Jovan Chan

Posted on Jul 1 • Originally published at aifoss.dev

Open-Source Vision Language Models 2026: Which to Self-Host

#vlm #visionlanguagemodels #qwen3vl #selfhosted

This article was originally published on aifoss.dev

TL;DR: A 7–8B vision language model now fits in 8GB of VRAM and reads charts, screenshots, and scanned PDFs well enough for real work. Qwen3-VL is the best generalist you can actually run at home; DeepSeek-OCR is the specialist when the job is purely documents. The frontier (GLM-4.6V at 106B) needs a server, not a gaming GPU.

	Qwen3-VL 8B	InternVL3.5 8B	Gemma 3 4B	DeepSeek-OCR 2
Best for	General VQA + OCR + UI	Reasoning over images	Multilingual, low VRAM	Pure document parsing
Min VRAM (Q4)	~8GB	~8GB	~6GB	~8–10GB
License	Apache 2.0	MIT (check backbone)	Gemma Terms	MIT
The catch	Newer, fewer guides	Backbone license varies	Not Apache-clean	OCR only, not chat

Honest take: Start with Qwen3-VL 8B on Ollama. It's Apache 2.0, fits a single 8–12GB card, and covers OCR, charts, tables, and UI grounding in one model. Reach for DeepSeek-OCR only when you're processing documents at volume.

The open-source vision language model (VLM) field moved fast over the last year. The models people still cite in old blog posts — LLaVA, the original Qwen2-VL, PaliGemma, Idefics — are 2024-vintage. As of June 2026 the practical shortlist for self-hosters is shorter and far more capable. This is the comparison for someone who owns a consumer GPU (or rents one) and wants to pick one model for image understanding, OCR, or multi-modal RAG.

What a VLM actually does (and what to ignore)

A vision language model takes images plus text and answers in text. The useful tasks split into four buckets, and which model wins depends entirely on which bucket you care about:

Visual question answering (VQA) — "what's in this image," "describe this chart."
OCR and document parsing — turning a scanned invoice or PDF page into structured text or Markdown.
UI grounding — pointing at the right button in a screenshot, which agent frameworks lean on.
Multi-modal RAG — embedding images and pages so a retrieval pipeline can pull them back.

Ignore the leaderboard chasing. A model topping MMMU by two points means nothing if it doesn't fit your GPU or its license blocks commercial use. The two questions that actually decide your choice are: does it run on the VRAM I have, and can I legally ship what I build.

The 2026 shortlist

Qwen3-VL — the default generalist

Alibaba's Qwen3-VL family is the one to beat for self-hosters. It spans 2B, 4B, 8B, 30B-A3B (MoE), 32B, and 235B-A22B, and every size shares the same Apache 2.0 license, a 262,144-token context window, and the same core skills: document OCR, chart extraction, table parsing, UI grounding, and video understanding.

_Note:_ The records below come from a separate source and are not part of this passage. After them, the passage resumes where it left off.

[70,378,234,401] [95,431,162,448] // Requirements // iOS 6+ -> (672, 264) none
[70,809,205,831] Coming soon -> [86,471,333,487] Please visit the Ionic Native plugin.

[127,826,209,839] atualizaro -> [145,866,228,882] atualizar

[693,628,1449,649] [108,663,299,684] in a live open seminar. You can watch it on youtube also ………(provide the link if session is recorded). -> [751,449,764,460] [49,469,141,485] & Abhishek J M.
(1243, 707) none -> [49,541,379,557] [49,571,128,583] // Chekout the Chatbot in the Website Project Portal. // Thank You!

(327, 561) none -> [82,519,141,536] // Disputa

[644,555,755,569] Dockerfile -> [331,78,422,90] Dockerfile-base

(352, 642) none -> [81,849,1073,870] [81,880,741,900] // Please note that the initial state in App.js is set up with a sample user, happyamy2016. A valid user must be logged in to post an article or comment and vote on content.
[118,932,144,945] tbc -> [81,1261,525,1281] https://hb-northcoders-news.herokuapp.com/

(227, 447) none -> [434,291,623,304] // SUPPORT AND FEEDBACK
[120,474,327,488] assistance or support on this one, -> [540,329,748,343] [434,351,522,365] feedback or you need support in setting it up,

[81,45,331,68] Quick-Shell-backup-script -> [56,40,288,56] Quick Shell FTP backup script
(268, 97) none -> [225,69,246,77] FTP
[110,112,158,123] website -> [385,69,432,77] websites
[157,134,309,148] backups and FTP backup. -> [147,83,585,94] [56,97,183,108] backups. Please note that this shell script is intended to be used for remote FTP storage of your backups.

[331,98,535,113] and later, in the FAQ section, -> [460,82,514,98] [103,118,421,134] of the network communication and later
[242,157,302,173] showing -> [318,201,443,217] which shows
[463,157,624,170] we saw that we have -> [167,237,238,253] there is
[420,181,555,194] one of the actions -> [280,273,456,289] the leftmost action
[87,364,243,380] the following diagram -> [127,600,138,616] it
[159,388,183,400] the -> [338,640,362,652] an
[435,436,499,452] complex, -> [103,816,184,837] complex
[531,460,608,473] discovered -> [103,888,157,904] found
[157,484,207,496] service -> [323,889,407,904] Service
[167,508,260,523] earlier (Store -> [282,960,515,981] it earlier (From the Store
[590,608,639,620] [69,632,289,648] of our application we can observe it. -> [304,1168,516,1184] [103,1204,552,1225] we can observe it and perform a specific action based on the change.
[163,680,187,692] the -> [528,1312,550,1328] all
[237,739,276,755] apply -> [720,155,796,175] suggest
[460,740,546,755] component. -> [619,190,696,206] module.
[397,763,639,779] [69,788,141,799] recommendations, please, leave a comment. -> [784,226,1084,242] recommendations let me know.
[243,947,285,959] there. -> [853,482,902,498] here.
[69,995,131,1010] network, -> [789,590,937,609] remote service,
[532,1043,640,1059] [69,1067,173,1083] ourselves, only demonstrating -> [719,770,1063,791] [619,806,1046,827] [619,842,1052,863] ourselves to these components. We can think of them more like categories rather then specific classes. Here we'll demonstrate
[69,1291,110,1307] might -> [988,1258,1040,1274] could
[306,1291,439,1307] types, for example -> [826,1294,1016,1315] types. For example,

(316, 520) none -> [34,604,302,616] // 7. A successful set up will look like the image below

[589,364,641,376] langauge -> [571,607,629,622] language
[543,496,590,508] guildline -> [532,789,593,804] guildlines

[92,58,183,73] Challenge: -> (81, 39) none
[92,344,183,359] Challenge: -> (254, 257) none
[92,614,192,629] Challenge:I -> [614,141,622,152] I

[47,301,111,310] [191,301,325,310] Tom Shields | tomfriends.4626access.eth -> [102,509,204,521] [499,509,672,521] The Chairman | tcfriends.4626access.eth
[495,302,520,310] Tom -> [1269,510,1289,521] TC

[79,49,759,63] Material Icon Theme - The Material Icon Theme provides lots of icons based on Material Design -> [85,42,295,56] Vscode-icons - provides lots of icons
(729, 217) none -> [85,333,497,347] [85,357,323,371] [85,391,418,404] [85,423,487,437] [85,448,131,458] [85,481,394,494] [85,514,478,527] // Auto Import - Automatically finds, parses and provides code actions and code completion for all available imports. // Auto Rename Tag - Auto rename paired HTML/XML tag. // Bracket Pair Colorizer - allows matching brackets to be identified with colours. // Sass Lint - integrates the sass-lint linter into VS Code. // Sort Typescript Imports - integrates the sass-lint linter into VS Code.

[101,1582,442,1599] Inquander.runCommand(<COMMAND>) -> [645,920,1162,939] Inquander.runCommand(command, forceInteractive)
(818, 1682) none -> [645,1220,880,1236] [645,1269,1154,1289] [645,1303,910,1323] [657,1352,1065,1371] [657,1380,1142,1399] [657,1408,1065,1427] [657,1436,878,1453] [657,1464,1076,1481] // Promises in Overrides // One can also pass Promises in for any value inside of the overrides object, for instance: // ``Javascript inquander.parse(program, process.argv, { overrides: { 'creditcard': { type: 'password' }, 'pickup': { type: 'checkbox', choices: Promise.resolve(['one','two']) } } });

The Apache 2.0 license is the headline. Unlike Gemma or Llama Vision, there's no use-case carve-out and no acceptable-use addendum to read — you can build a commercial product on it without a lawyer. The 8B at Q4_K_M is about 6.1GB on disk and loads on an 8GB card, though you'll want 12–16GB to avoid memory pressure when you feed it large images. The 4B (~3.3GB at Q4_K_M) runs on practically anything with 6GB.

# Qwen3-VL 8B on Ollama (vision-capable tag)
ollama pull qwen3-vl:8b
ollama run qwen3-vl:8b "Extract the table in this image as Markdown." --image invoice.png

Expected output is a clean Markdown table reproducing the line items — not a paragraph describing the image. That distinction (structured extraction vs. vague description) is where the 2026 models pulled ahead of the LLaVA generation.

InternVL3.5 — the reasoning specialist

OpenGVLab's InternVL3.5 (released August 2025) is the model to pick when the task is reasoning over an image rather than just reading it — math diagrams, multi-step chart questions, science figures. The 8B scores 73.4 on MMMU and the flagship 241B-A28B hits 77.7, with 82.7 on MathVista, which puts it at or near the top of the open-source field and within reach of closed commercial systems.

The license is the catch. InternVL's own code is MIT, but each model variant pairs the InternViT vision encoder with a separate LLM backbone (Qwen2.5, etc.), and the weights inherit that backbone's license. Most variants land on Apache 2.0 or MIT in practice, but you should read the specific HuggingFace model card before shipping — don't assume.

GLM-4.6V — the frontier, if you have the hardware

Z.ai's GLM-4.5V (106B total / 12B active MoE, MIT-licensed) posted state-of-the-art results across 42 benchmarks when it landed in August 2025, beating Qwen2.5-VL-72B and trading blows with Gemini 2.5 Flash. The follow-up GLM-4.6V (September 30, 2025) added a 128K context window and native multimodal tool-calling — useful if you're wiring the VLM into an agent that calls functions.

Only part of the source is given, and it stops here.